## What needs to be done:
If a record holds a picture, leave the picture out; return everything else exactly.
[[ Supplied data open ]]
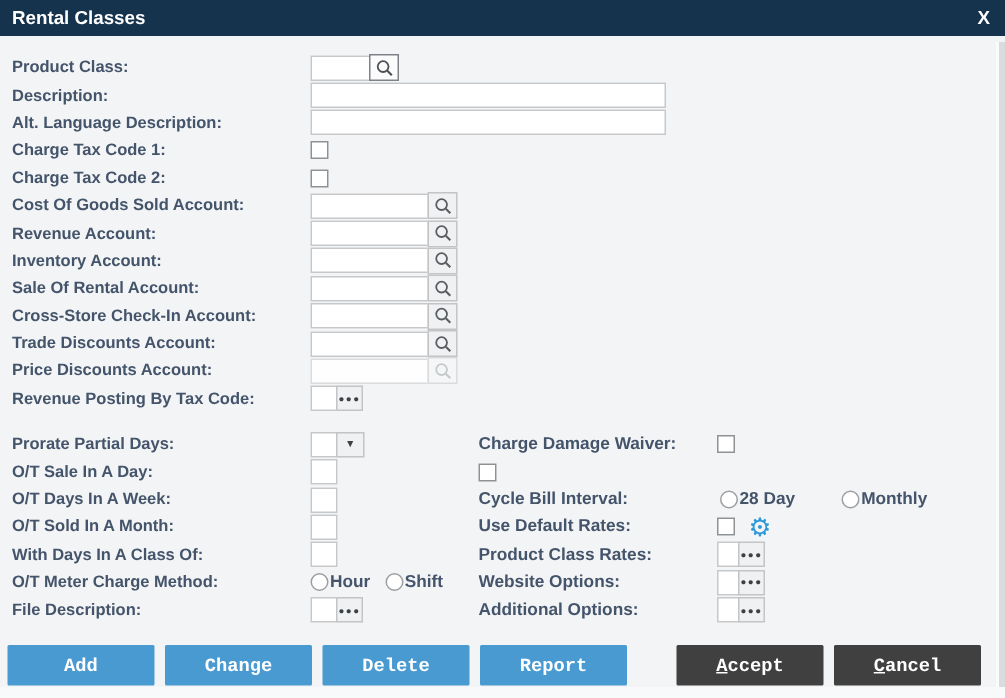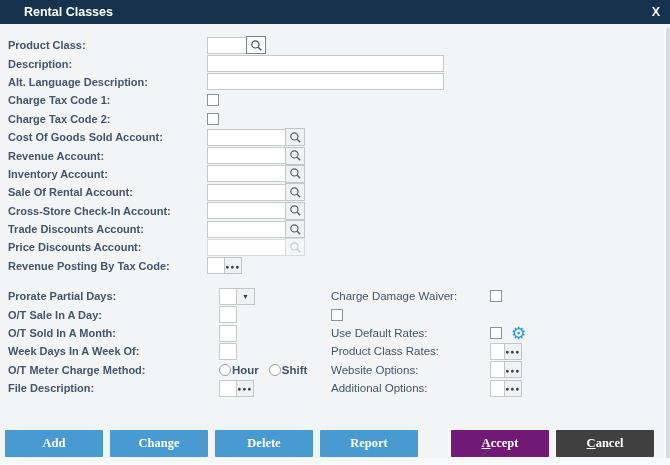--- a/index.html
+++ b/index.html
@@ -2,30 +2,30 @@
 <html><head>
 <meta charset="utf-8">
 <style>
   * { margin:0; padding:0; box-sizing:border-box; }
   html,body { background:#ffffff; }
   body { font-family:"Liberation Sans", sans-serif; }
 
   .dialog { position:relative; width:670px; height:465px; background:#f3f4f5; overflow:hidden; }
 
   
-  .titlebar { height:24px; background:#16334e; display:flex; align-items:center; justify-content:space-between; padding:0 10px 0 24px; }
+  .titlebar { height:24px; background:#16334e; display:flex; align-items:center; justify-content:space-between; padding:0 10px 0 8px; }
   .titlebar .title { color:#ffffff; font-size:12.5px; font-weight:bold; }
   .titlebar .close { color:#ffffff; font-size:12.5px; font-weight:bold; cursor:pointer; line-height:1; }
 
   
   .form { padding:12px 0 0 8px; }
   .row { display:flex; align-items:center; height:18.4px; }
   .lbl { flex:0 0 199px; width:199px; font-size:11px; font-weight:bold; color:#44546b; white-space:nowrap; overflow:hidden; }
-  .rlbl { flex:0 0 159px; width:159px; font-size:11.5px; font-weight:normal; color:#44546b; white-space:nowrap; overflow:hidden; }
-  .lctl { flex:0 0 112px; width:112px; display:flex; align-items:center;margin-left:12px; }
+  .rlbl { flex:0 0 159px; width:159px; font-size:11.5px; font-weight:bold; color:#44546b; white-space:nowrap; overflow:hidden; }
+  .lctl { flex:0 0 112px; width:112px; display:flex; align-items:center; }
   .rctl { display:flex; align-items:center; }
 
   .ti { height:17px; background:#ffffff; border:1px solid #c6c8ca; font-size:11px; color:#333; padding:0 2px; outline:none; }
   .w-pc   { width:40px; }
   .w-lg   { width:237px; }
   .w-acct { width:79px; }
   .w-tiny { width:18px; }
   .w-xs   { width:15px; }
 
   .bezel { height:18px; background:#f0f1f2; border:1px solid #c2c4c6; display:flex; align-items:center; justify-content:center; margin-left:-1px; cursor:pointer; }
@@ -40,24 +40,24 @@
 
   .gear { font-size:17px; line-height:1; color:#2b99d9; margin-left:9px; cursor:pointer; }
 
   .disabled-row .ti { border-color:#d9dbdd; background:#fefefe; }
   .disabled-row .bezel { border-color:#d9dbdd; background:#f5f6f7; }
 
   .section2 { margin-top:12px; }
 
   
   .buttons { position:absolute; left:5px; top:430px; display:flex; }
-  .btn { width:98px; height:27px; border:none; color:#ffffff; font-family:Liberation Serif, serif; font-size:12.5px; font-weight:bold; cursor:pointer; border-radius:1px; }
+  .btn { width:98px; height:27px; border:none; color:#ffffff; font-family:Liberation Mono, monospace; font-size:12.5px; font-weight:bold; cursor:pointer; border-radius:1px; }
   .btn span { display:block; }
   .btn-blue { background:#4a9ad2; margin-right:7px; }
-  .btn-accept { background:#701a75; margin-left:26px; margin-right:7px; }
+  .btn-accept { background:#404040; margin-left:26px; margin-right:7px; }
   .btn-cancel { background:#404040; }
   .btn-accept span::first-letter, .btn-cancel span::first-letter { text-decoration:underline; }
 
   
   .edge-right { position:absolute; top:28px; right:0; width:6px; height:437px; background:#d9dcde; border-left:2px solid #fafbfb; }
   .edge-bottom { position:absolute; bottom:0; left:0; right:0; height:7px; background:#f8f9fa; }
 
   svg.mag { display:block; }
 </style>
 </head>
@@ -205,35 +205,48 @@
       <div class="row">
         <span class="lbl">O/T Sale In A Day:</span>
         <span class="lctl">
             <input class="ti w-tiny" style="">
           </span>
         <span class="rctl">
             <span class="checkbox"></span>
           </span>
       </div>
 
+      <div class="row">
+        <span class="lbl">O/T Days In A Week:</span>
+        <span class="lctl">
+            <input class="ti w-tiny" style="">
+          </span>
+        <span class="rlbl">Cycle Bill Interval:</span>
+        <span class="rctl">
+          <span class="radio" style="margin-left:2px;"></span>
+          <span class="radio-lbl">28 Day</span>
+          <span class="radio" style="margin-left:31px;"></span>
+          <span class="radio-lbl">Monthly</span>
+        </span>
+      </div>
 
       <div class="row">
         <span class="lbl">O/T Sold In A Month:</span>
         <span class="lctl">
             <input class="ti w-tiny" style="">
           </span>
         <span class="rlbl">Use Default Rates:</span>
         <span class="rctl">
           <span class="checkbox"></span>
           <span class="gear">⚙</span>
         </span>
       </div>
 
       <div class="row">
-        <span class="lbl">Week Days In A Week Of:</span>
+        <span class="lbl">With Days In A Class Of:</span>
         <span class="lctl">
             <input class="ti w-tiny" style="">
           </span>
         <span class="rlbl">Product Class Rates:</span>
         <span class="rctl">
           <input class="ti w-xs" style="">
           <span class="bezel dots">●●●</span>
         </span>
       </div>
[[ Supplied data closed ]]
## Reply to the exercise:
--- a/index.html
+++ b/index.html
@@ -2,30 +2,30 @@
 <html><head>
 <meta charset="utf-8">
 <style>
   * { margin:0; padding:0; box-sizing:border-box; }
   html,body { background:#ffffff; }
   body { font-family:"Liberation Sans", sans-serif; }
 
   .dialog { position:relative; width:670px; height:465px; background:#f3f4f5; overflow:hidden; }
 
   
-  .titlebar { height:24px; background:#16334e; display:flex; align-items:center; justify-content:space-between; padding:0 10px 0 24px; }
+  .titlebar { height:24px; background:#16334e; display:flex; align-items:center; justify-content:space-between; padding:0 10px 0 8px; }
   .titlebar .title { color:#ffffff; font-size:12.5px; font-weight:bold; }
   .titlebar .close { color:#ffffff; font-size:12.5px; font-weight:bold; cursor:pointer; line-height:1; }
 
   
   .form { padding:12px 0 0 8px; }
   .row { display:flex; align-items:center; height:18.4px; }
   .lbl { flex:0 0 199px; width:199px; font-size:11px; font-weight:bold; color:#44546b; white-space:nowrap; overflow:hidden; }
-  .rlbl { flex:0 0 159px; width:159px; font-size:11.5px; font-weight:normal; color:#44546b; white-space:nowrap; overflow:hidden; }
-  .lctl { flex:0 0 112px; width:112px; display:flex; align-items:center;margin-left:12px; }
+  .rlbl { flex:0 0 159px; width:159px; font-size:11.5px; font-weight:bold; color:#44546b; white-space:nowrap; overflow:hidden; }
+  .lctl { flex:0 0 112px; width:112px; display:flex; align-items:center; }
   .rctl { display:flex; align-items:center; }
 
   .ti { height:17px; background:#ffffff; border:1px solid #c6c8ca; font-size:11px; color:#333; padding:0 2px; outline:none; }
   .w-pc   { width:40px; }
   .w-lg   { width:237px; }
   .w-acct { width:79px; }
   .w-tiny { width:18px; }
   .w-xs   { width:15px; }
 
   .bezel { height:18px; background:#f0f1f2; border:1px solid #c2c4c6; display:flex; align-items:center; justify-content:center; margin-left:-1px; cursor:pointer; }
@@ -40,24 +40,24 @@
 
   .gear { font-size:17px; line-height:1; color:#2b99d9; margin-left:9px; cursor:pointer; }
 
   .disabled-row .ti { border-color:#d9dbdd; background:#fefefe; }
   .disabled-row .bezel { border-color:#d9dbdd; background:#f5f6f7; }
 
   .section2 { margin-top:12px; }
 
   
   .buttons { position:absolute; left:5px; top:430px; display:flex; }
-  .btn { width:98px; height:27px; border:none; color:#ffffff; font-family:Liberation Serif, serif; font-size:12.5px; font-weight:bold; cursor:pointer; border-radius:1px; }
+  .btn { width:98px; height:27px; border:none; color:#ffffff; font-family:Liberation Mono, monospace; font-size:12.5px; font-weight:bold; cursor:pointer; border-radius:1px; }
   .btn span { display:block; }
   .btn-blue { background:#4a9ad2; margin-right:7px; }
-  .btn-accept { background:#701a75; margin-left:26px; margin-right:7px; }
+  .btn-accept { background:#404040; margin-left:26px; margin-right:7px; }
   .btn-cancel { background:#404040; }
   .btn-accept span::first-letter, .btn-cancel span::first-letter { text-decoration:underline; }
 
   
   .edge-right { position:absolute; top:28px; right:0; width:6px; height:437px; background:#d9dcde; border-left:2px solid #fafbfb; }
   .edge-bottom { position:absolute; bottom:0; left:0; right:0; height:7px; background:#f8f9fa; }
 
   svg.mag { display:block; }
 </style>
 </head>
@@ -205,35 +205,48 @@
       <div class="row">
         <span class="lbl">O/T Sale In A Day:</span>
         <span class="lctl">
             <input class="ti w-tiny" style="">
           </span>
         <span class="rctl">
             <span class="checkbox"></span>
           </span>
       </div>
 
+      <div class="row">
+        <span class="lbl">O/T Days In A Week:</span>
+        <span class="lctl">
+            <input class="ti w-tiny" style="">
+          </span>
+        <span class="rlbl">Cycle Bill Interval:</span>
+        <span class="rctl">
+          <span class="radio" style="margin-left:2px;"></span>
+          <span class="radio-lbl">28 Day</span>
+          <span class="radio" style="margin-left:31px;"></span>
+          <span class="radio-lbl">Monthly</span>
+        </span>
+      </div>
 
       <div class="row">
         <span class="lbl">O/T Sold In A Month:</span>
         <span class="lctl">
             <input class="ti w-tiny" style="">
           </span>
         <span class="rlbl">Use Default Rates:</span>
         <span class="rctl">
           <span class="checkbox"></span>
           <span class="gear">⚙</span>
         </span>
       </div>
 
       <div class="row">
-        <span class="lbl">Week Days In A Week Of:</span>
+        <span class="lbl">With Days In A Class Of:</span>
         <span class="lctl">
             <input class="ti w-tiny" style="">
           </span>
         <span class="rlbl">Product Class Rates:</span>
         <span class="rctl">
           <input class="ti w-xs" style="">
           <span class="bezel dots">●●●</span>
         </span>
       </div>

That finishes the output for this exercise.